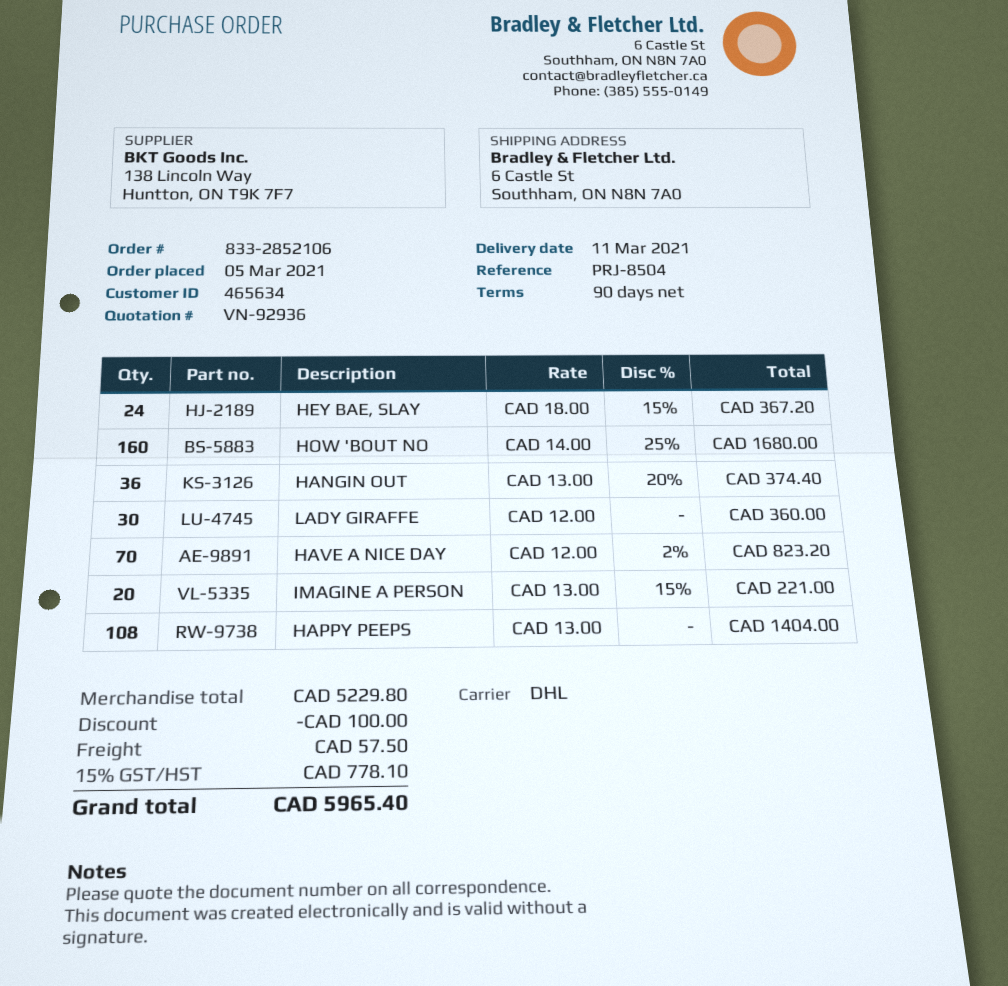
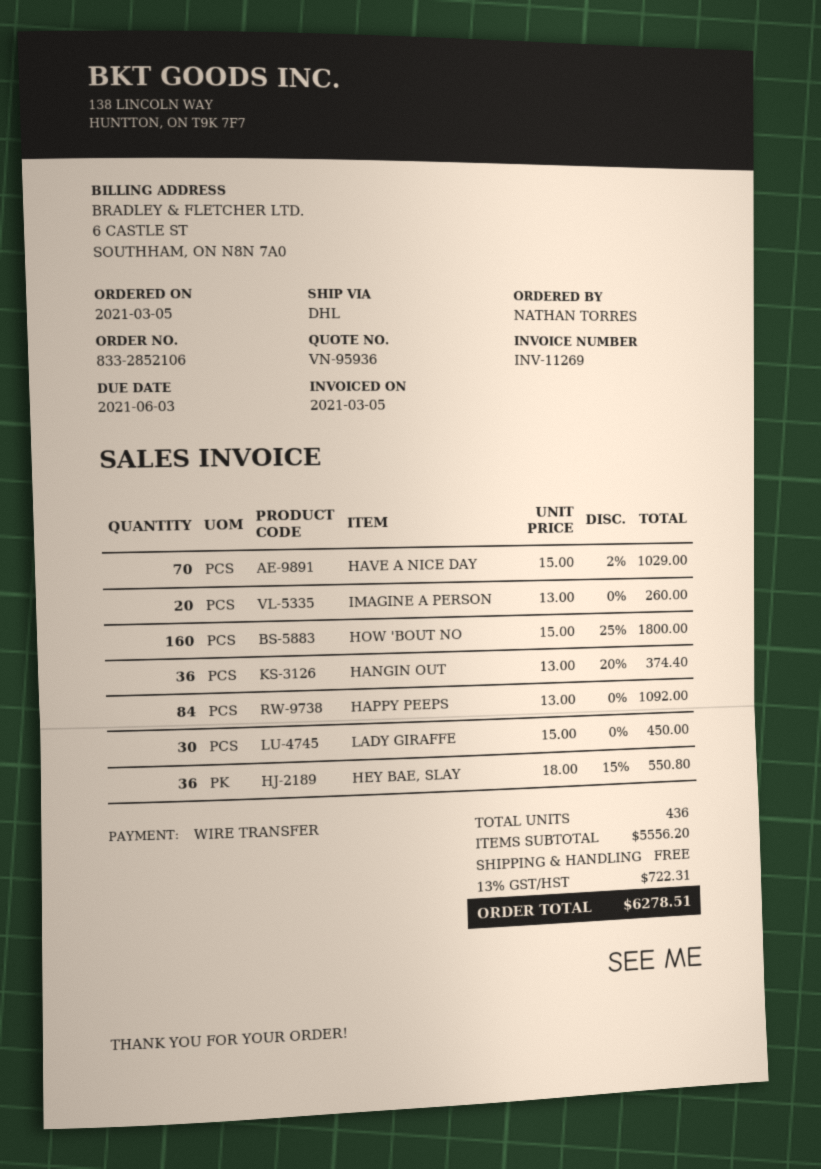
quote number: VN-92936 -> VN-95936
HEY BAE, SLAY: 24 x 18.00 - 15% = 367.20 -> 36 x 18.00 - 15% = 550.80
HOW 'BOUT NO: 160 x 14.00 - 25% = 1680.00 -> 160 x 15.00 - 25% = 1800.00
LADY GIRAFFE: 30 x 12.00 = 360.00 -> 30 x 15.00 = 450.00
HAVE A NICE DAY: 70 x 12.00 - 2% = 823.20 -> 70 x 15.00 - 2% = 1029.00
IMAGINE A PERSON: 20 x 13.00 - 15% = 221.00 -> 20 x 13.00 = 260.00
HAPPY PEEPS: 108 x 13.00 = 1404.00 -> 84 x 13.00 = 1092.00
subtotal: 5229.80 -> 5556.20
discount: 100.00 -> none
shipping: 57.50 -> 0.00
tax: 15% = 778.10 -> 13% = 722.31
total: 5965.40 -> 6278.51

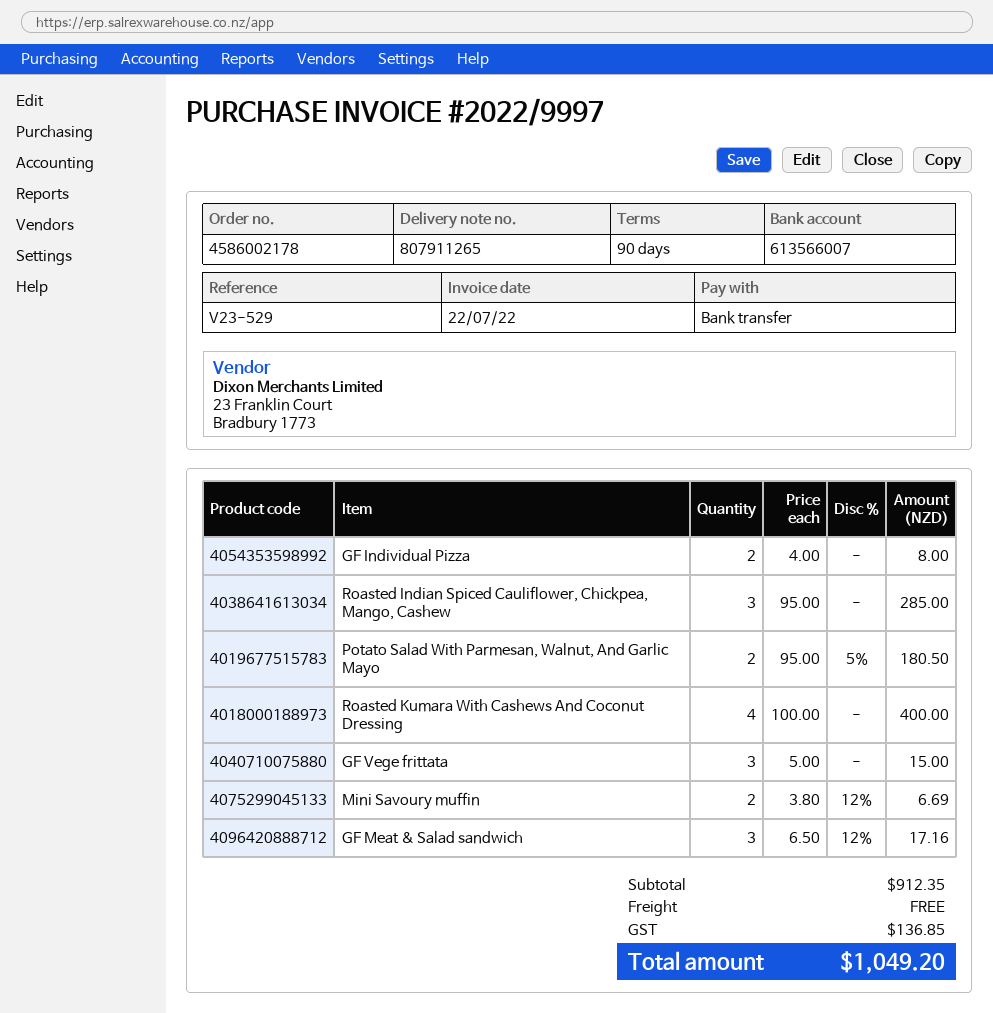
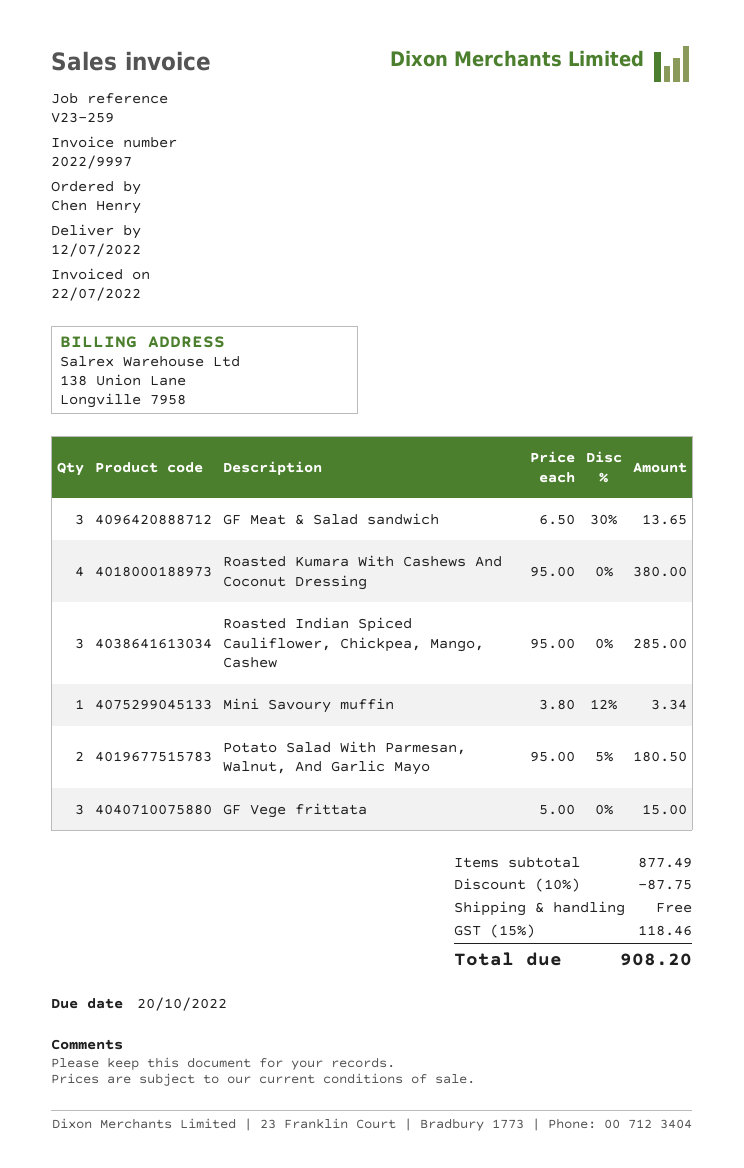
reference: V23-529 -> V23-259
GF Individual Pizza: 2 x 4.00 = 8.00 -> none
Roasted Kumara With Cashews And Coconut Dressing: 4 x 100.00 = 400.00 -> 4 x 95.00 = 380.00
Mini Savoury muffin: 2 x 3.80 - 12% = 6.69 -> 1 x 3.80 - 12% = 3.34
GF Meat & Salad sandwich: 3 x 6.50 - 12% = 17.16 -> 3 x 6.50 - 30% = 13.65
subtotal: 912.35 -> 877.49
discount: none -> 10% = 87.75
tax: 136.85 -> 118.46
total: 1049.20 -> 908.20

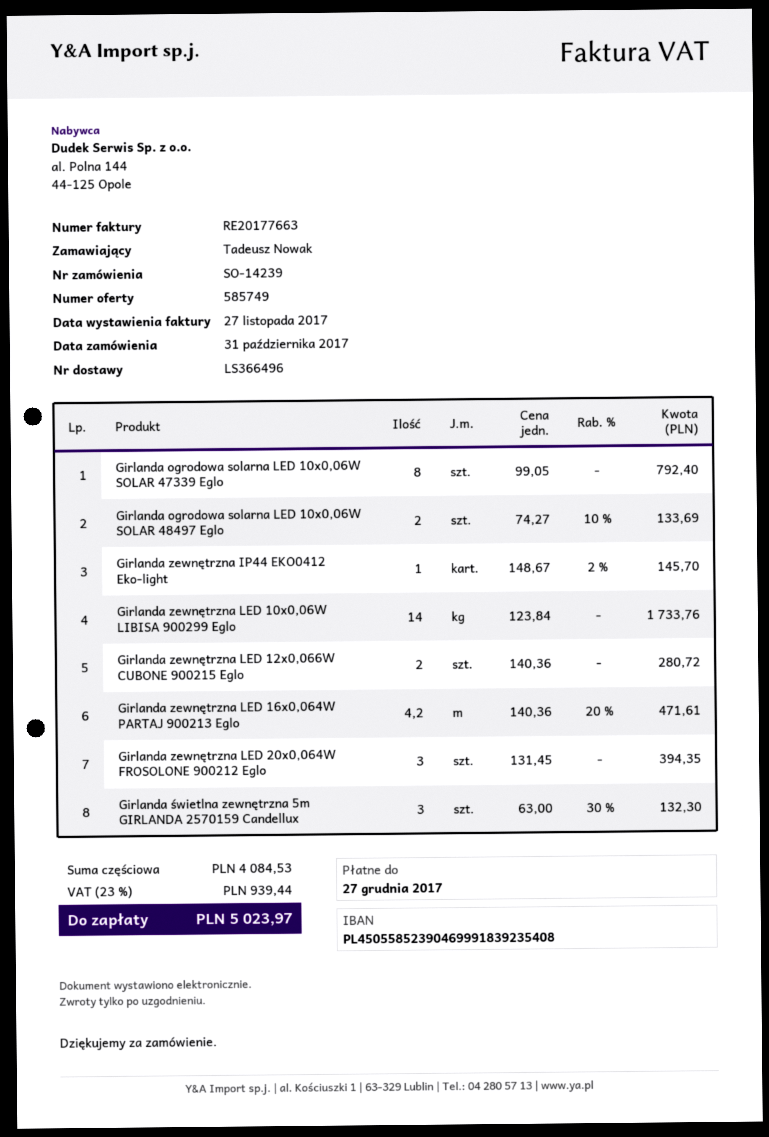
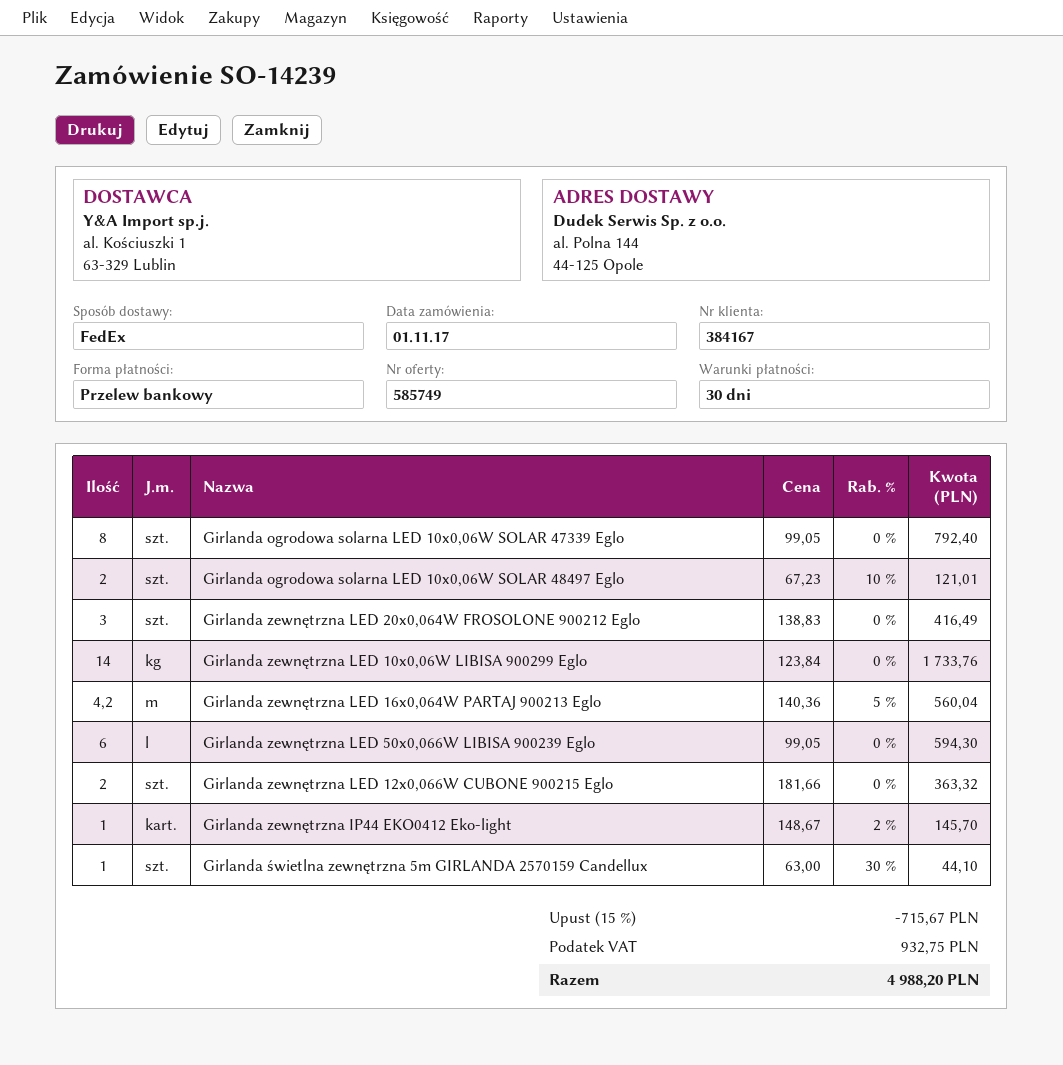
order date: 2017-10-31 -> 2017-11-01
Girlanda ogrodowa solarna LED 10x0,06W SOLAR 48497 Eglo: 2 x 74.27 - 10% = 133.69 -> 2 x 67.23 - 10% = 121.01
Girlanda zewnętrzna LED 12x0,066W CUBONE 900215 Eglo: 2 x 140.36 = 280.72 -> 2 x 181.66 = 363.32
Girlanda zewnętrzna LED 16x0,064W PARTAJ 900213 Eglo: 4.2 x 140.36 - 20% = 471.61 -> 4.2 x 140.36 - 5% = 560.04
Girlanda zewnętrzna LED 20x0,064W FROSOLONE 900212 Eglo: 3 x 131.45 = 394.35 -> 3 x 138.83 = 416.49
Girlanda świetlna zewnętrzna 5m GIRLANDA 2570159 Candellux: 3 x 63.00 - 30% = 132.30 -> 1 x 63.00 - 30% = 44.10
Girlanda zewnętrzna LED 50x0,066W LIBISA 900239 Eglo: none -> 6 x 99.05 = 594.30
discount: none -> 15% = 715.67
tax: 939.44 -> 932.75
total: 5023.97 -> 4988.20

• [Problem] Write out, exactly, the lines of the material from the very first through the line containing "Girlanda ogrodowa solarna", and leave out every picture.

• [Answer for the task]
quote number: VN-92936 -> VN-95936
HEY BAE, SLAY: 24 x 18.00 - 15% = 367.20 -> 36 x 18.00 - 15% = 550.80
HOW 'BOUT NO: 160 x 14.00 - 25% = 1680.00 -> 160 x 15.00 - 25% = 1800.00
LADY GIRAFFE: 30 x 12.00 = 360.00 -> 30 x 15.00 = 450.00
HAVE A NICE DAY: 70 x 12.00 - 2% = 823.20 -> 70 x 15.00 - 2% = 1029.00
IMAGINE A PERSON: 20 x 13.00 - 15% = 221.00 -> 20 x 13.00 = 260.00
HAPPY PEEPS: 108 x 13.00 = 1404.00 -> 84 x 13.00 = 1092.00
subtotal: 5229.80 -> 5556.20
discount: 100.00 -> none
shipping: 57.50 -> 0.00
tax: 15% = 778.10 -> 13% = 722.31
total: 5965.40 -> 6278.51

reference: V23-529 -> V23-259
GF Individual Pizza: 2 x 4.00 = 8.00 -> none
Roasted Kumara With Cashews And Coconut Dressing: 4 x 100.00 = 400.00 -> 4 x 95.00 = 380.00
Mini Savoury muffin: 2 x 3.80 - 12% = 6.69 -> 1 x 3.80 - 12% = 3.34
GF Meat & Salad sandwich: 3 x 6.50 - 12% = 17.16 -> 3 x 6.50 - 30% = 13.65
subtotal: 912.35 -> 877.49
discount: none -> 10% = 87.75
tax: 136.85 -> 118.46
total: 1049.20 -> 908.20

order date: 2017-10-31 -> 2017-11-01
Girlanda ogrodowa solarna LED 10x0,06W SOLAR 48497 Eglo: 2 x 74.27 - 10% = 133.69 -> 2 x 67.23 - 10% = 121.01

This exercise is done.